Cancer molecular subtyping using limited multi-omics data with missingness
0
by Yongqi Bu, Jiaxuan Liang, Zhen Li, Jianbo Wang, Jun Wang, Guoxian Yu
Diagnosing cancer subtypes is a prerequisite for precise treatment. Existing multi-omics data fusion-based diagnostic solutions build on the requisite of sufficient samples with complete multi-omics data, which is challenging to obtain in clinical applications.
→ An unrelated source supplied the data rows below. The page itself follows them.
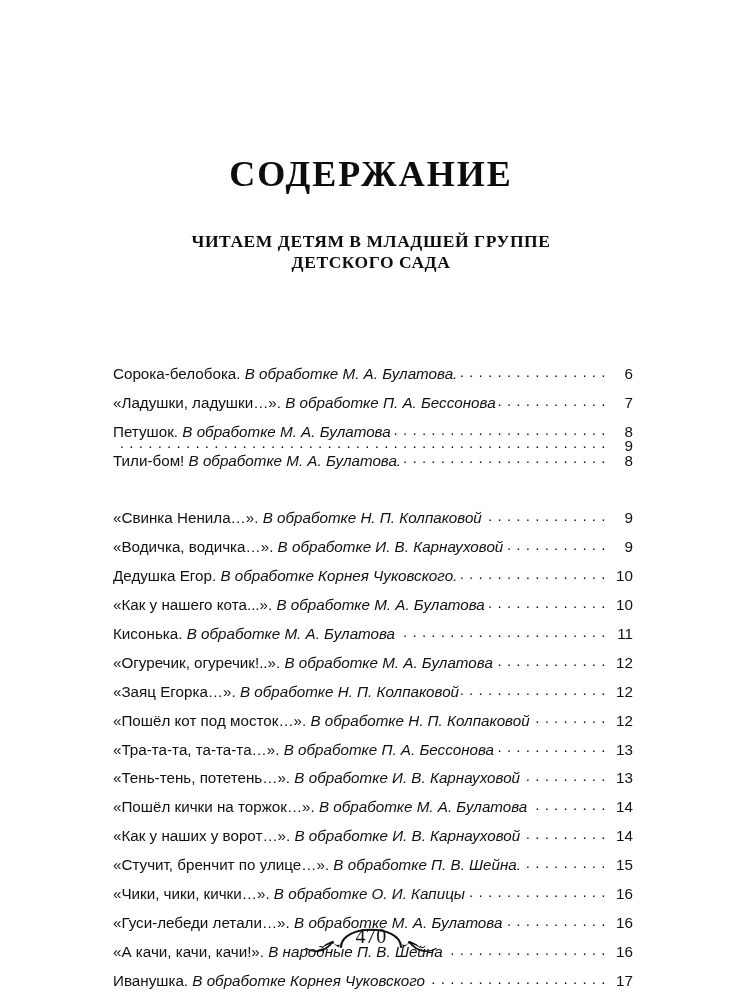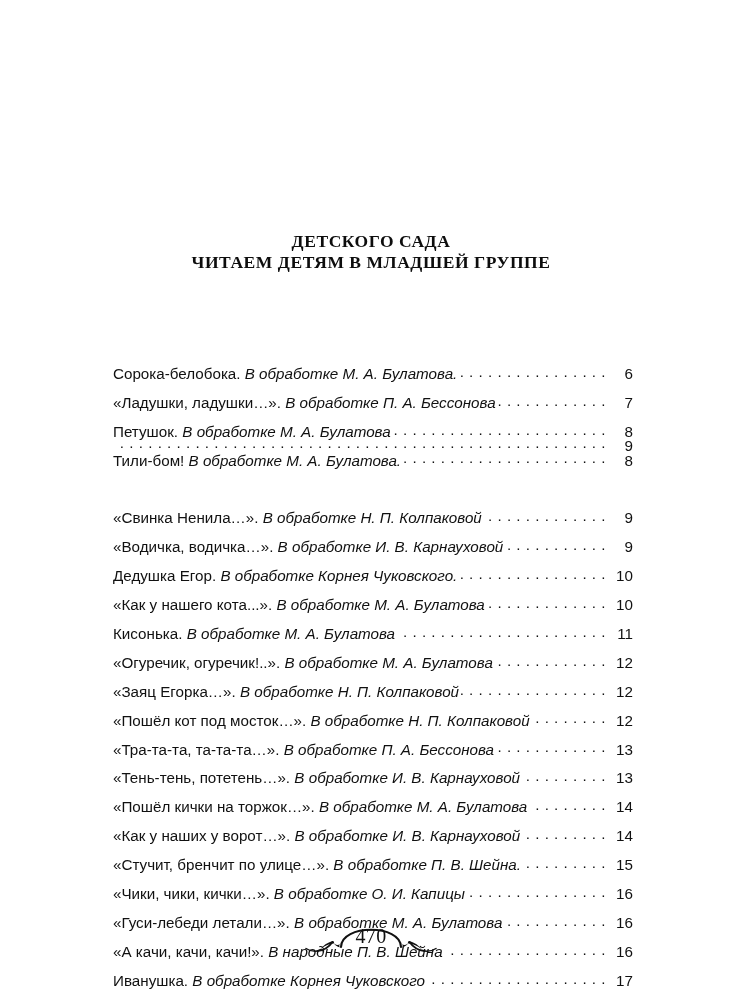--- a/index.html
+++ b/index.html
@@ -160,6 +160,7 @@
 
 <div class="page">
 
+  <h1 class="page-title">СОДЕРЖАНИЕ</h1>
 
   <div class="section-heading">
     <span class="line">ДЕТСКОГО САДА</span>

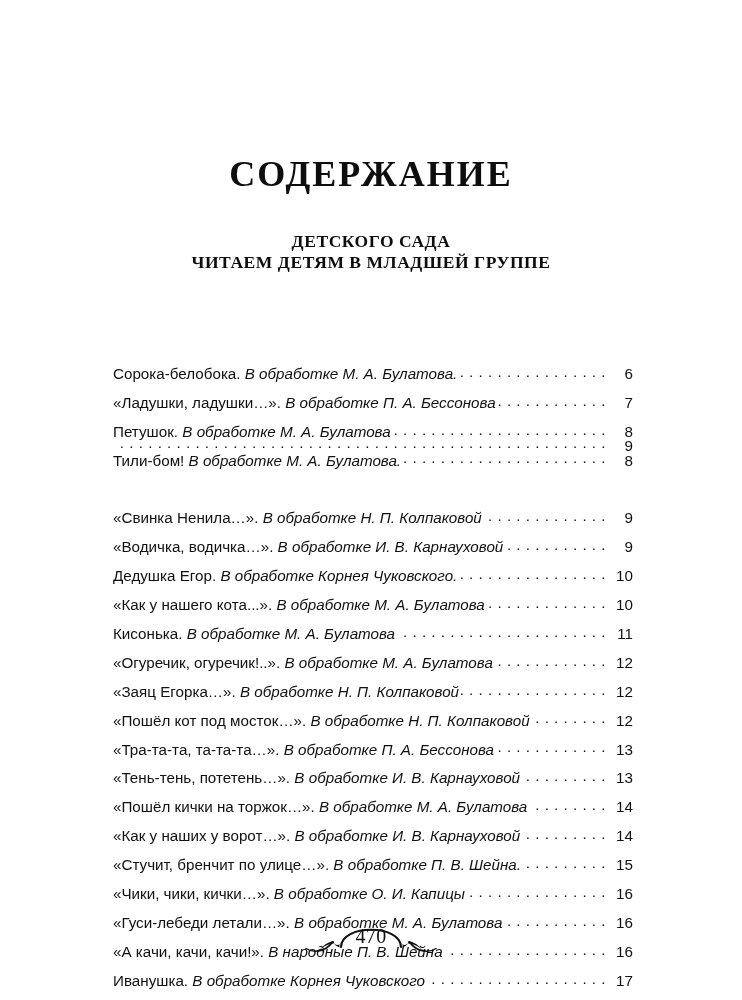--- a/index.html
+++ b/index.html
@@ -163,8 +163,8 @@
   <h1 class="page-title">СОДЕРЖАНИЕ</h1>
 
   <div class="section-heading">
+    <span class="line">ЧИТАЕМ ДЕТЯМ В МЛАДШЕЙ ГРУППЕ</span>
     <span class="line">ДЕТСКОГО САДА</span>
-    <span class="line">ЧИТАЕМ ДЕТЯМ В МЛАДШЕЙ ГРУППЕ</span>
   </div>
To address the bottleneck of collecting sufficient samples with complete data in clinical applications, we proposed a flexible integrative model (CancerSD) to diagnose cancer subtype using limited samples with incomplete multi-omics data. CancerSD designs contrastive learning tasks and masking-and-reconstruction tasks to reliably impute missing omics, and fuses available omics data with the imputed ones to accurately diagnose cancer subtypes. To address the issue of limited clinical samples, it introduces a category-level contrastive loss to extend the meta-learning framework, effectively transferring knowledge from external datasets to pretrain the diagnostic model. Experiments on benchmark datasets show that CancerSD not only gives accurate diagnosis, but also maintains a high authenticity and good interpretability. In addition, CancerSD identifies important molecular characteristics associated with cancer subtypes, and it defines the Integrated CancerSD Score that can serve as an independent predictive factor for patient prognosis.